The Lessons Every Business Should Learn From 2014’s iCloud Hack
The 2014 iCloud hack that saw intimate images of celebrities being accessed and posted on the net, brought the security of the cloud into question last year. But is it the cloud itself that is the problem here?
Many argue that cloud computing is actually more secure than storing data within your own business, and with its significant efficiency and cost advantages, it undoubtedly has the potential to grow your business. Couple that with the fact that the 2014 hack was down to hackers correctly guessing passwords or using phishing techniques to acquire them from the victims and you start to realise that the problem lies not with the cloud but with those using it.
The end user is often the biggest risk to the security of the cloud – but the good news is that we can all do something about it.

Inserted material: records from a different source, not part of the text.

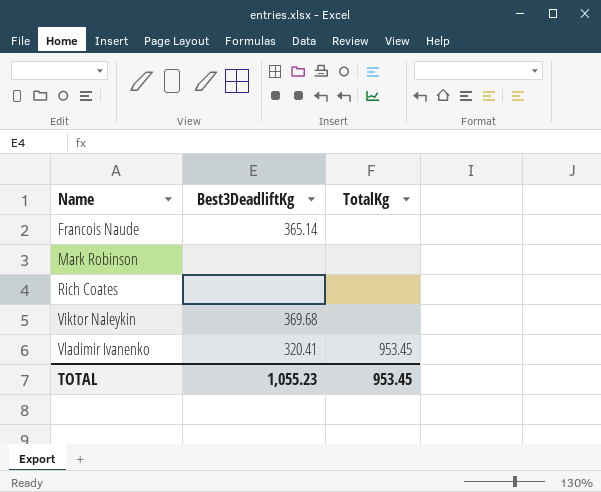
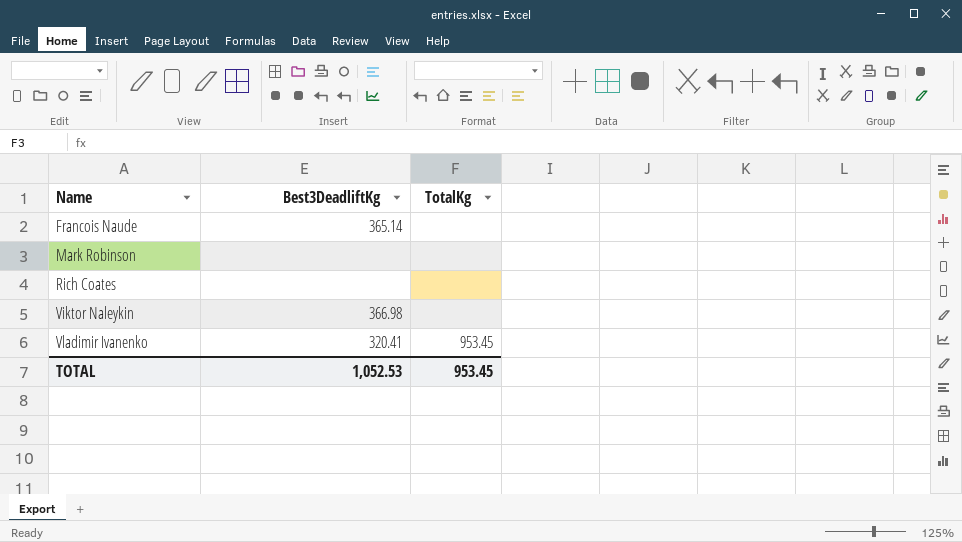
Viktor Naleykin | Best3DeadliftKg: 369.68 -> 366.98
TOTAL | Best3DeadliftKg: 1,055.23 -> 1,052.53

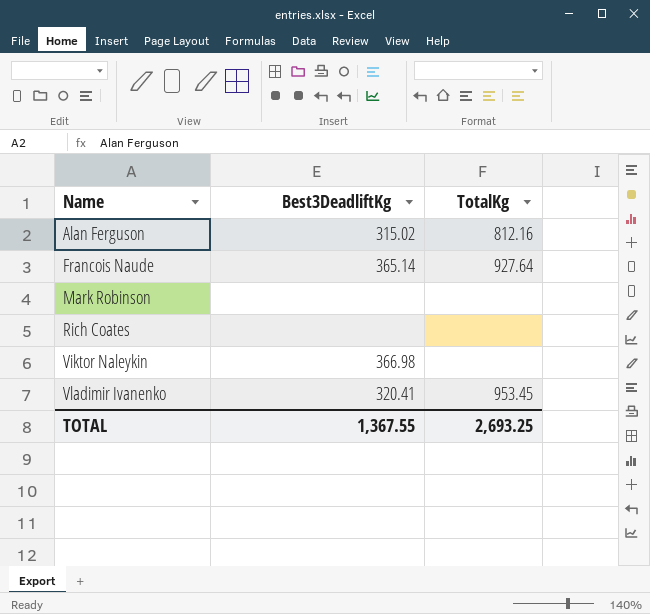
row Alan Ferguson: none -> 315.02 | 812.16
Francois Naude | TotalKg: none -> 927.64
TOTAL | Best3DeadliftKg: 1,052.53 -> 1,367.55
TOTAL | TotalKg: 953.45 -> 2,693.25

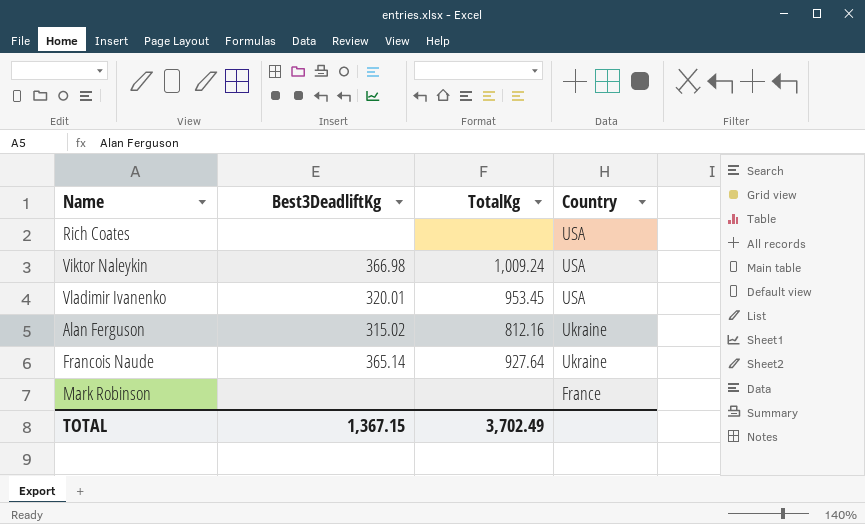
row order: Name ascending -> Country descending
column Country | position: none -> 4
Viktor Naleykin | TotalKg: none -> 1,009.24
Vladimir Ivanenko | Best3DeadliftKg: 320.41 -> 320.01
TOTAL | Best3DeadliftKg: 1,367.55 -> 1,367.15
TOTAL | TotalKg: 2,693.25 -> 3,702.49

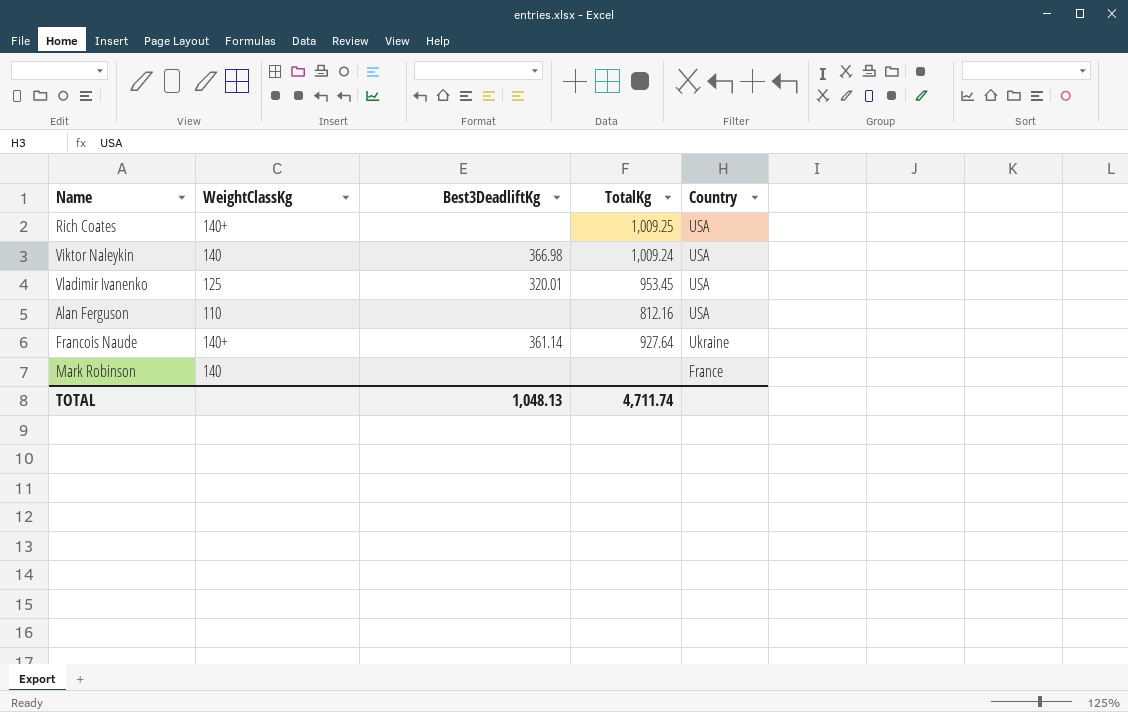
column WeightClassKg | position: none -> 2
Rich Coates | TotalKg: none -> 1,009.25
Alan Ferguson | Best3DeadliftKg: 315.02 -> none
Alan Ferguson | Country: Ukraine -> USA
Francois Naude | Best3DeadliftKg: 365.14 -> 361.14
TOTAL | Best3DeadliftKg: 1,367.15 -> 1,048.13
TOTAL | TotalKg: 3,702.49 -> 4,711.74

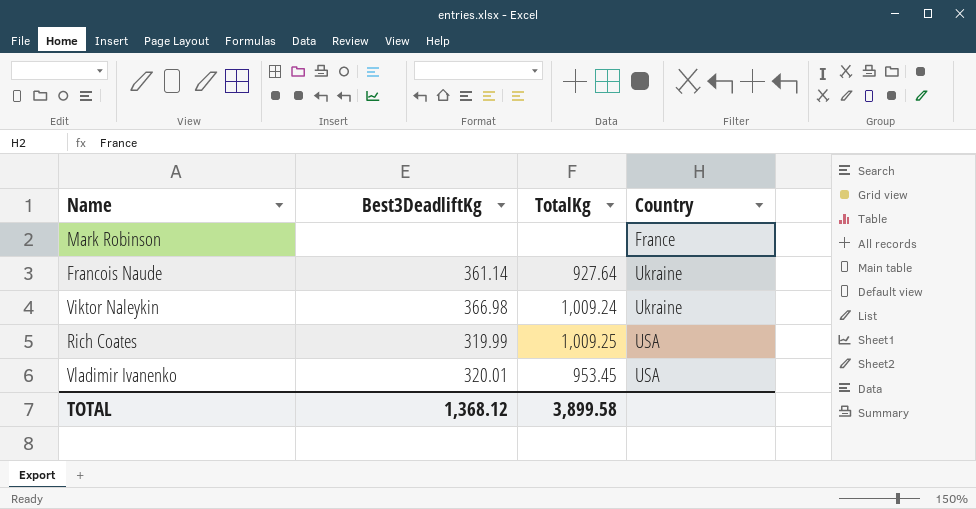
row order: Country descending -> Country ascending
column WeightClassKg | position: 2 -> none
row Alan Ferguson: 110 | none | 812.16 | USA -> none
Viktor Naleykin | Country: USA -> Ukraine
Rich Coates | Best3DeadliftKg: none -> 319.99
TOTAL | Best3DeadliftKg: 1,048.13 -> 1,368.12
TOTAL | TotalKg: 4,711.74 -> 3,899.58

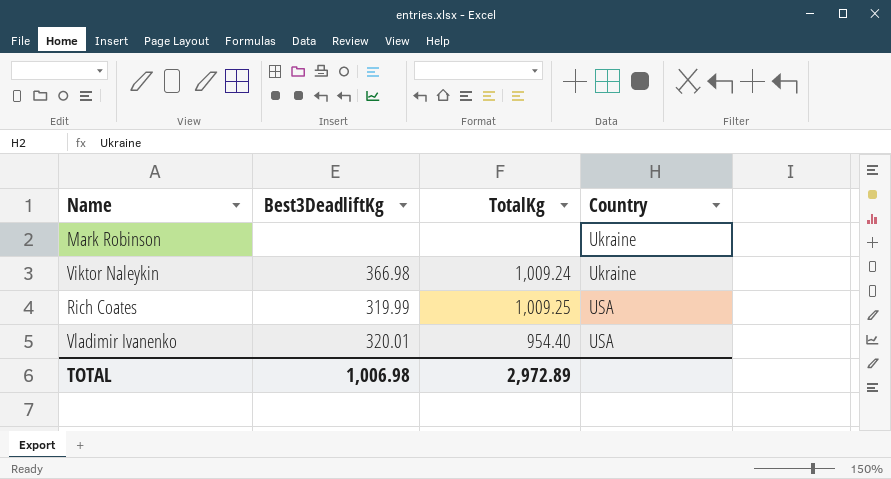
row Francois Naude: 361.14 | 927.64 | Ukraine -> none
Mark Robinson | Country: France -> Ukraine
Vladimir Ivanenko | TotalKg: 953.45 -> 954.40
TOTAL | Best3DeadliftKg: 1,368.12 -> 1,006.98
TOTAL | TotalKg: 3,899.58 -> 2,972.89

Here are 5 lessons that businesses should learn from the 2014 iCloud hack
1. Implement a cloud security policy
IT policies provide a set of instructions for the correct handling of equipment. Implementing a cloud security policy will increase the efficiency of your business and getting it right will save you both time and money.
2. Improve staff training
You need to ensure security beyond the software – if your staff are not aware of the risks then they will not know how they are supposed to avoid them. Implementing a security policy will provide them with rules and regulations but simply handing them a set of instructions is not enough – you need to spend time training them. If they have been taught how to spot a phishy email, they will know how to avoid the security risks it poses.
3. Use strong passwords
This is one of the simplest ways to shield your business from cybercrime – but possibly the most crucial. An easy-to-guess password is the quickest way in for a hacker; this is what they will try first. The strength of your password can be improved in three ways:
- combining words, letters and numbers into mixed up sequences
- two-step verification – Needing a code sent to your mobile phone in addition to your password to log in
- using different passwords for work and home
4. Ensure employees’ own devices are secure
If your staff are accessing data from their own devices, how sure are you that the devices are secure? It doesn’t matter how tight your security is within the business if you are not extending these requirements to your staff’s own devices. Don’t let this be a gap in your defence.
5. Monitor access to the cloud
Both user activity and cloud activity should be monitored so that any potential security threats can be prevented before it is too late. Don’t just assume that your cloud provider will automatically alert you to user and cloud activity – make sure that it is in your agreement and run regular checks on it in-house as a back-up.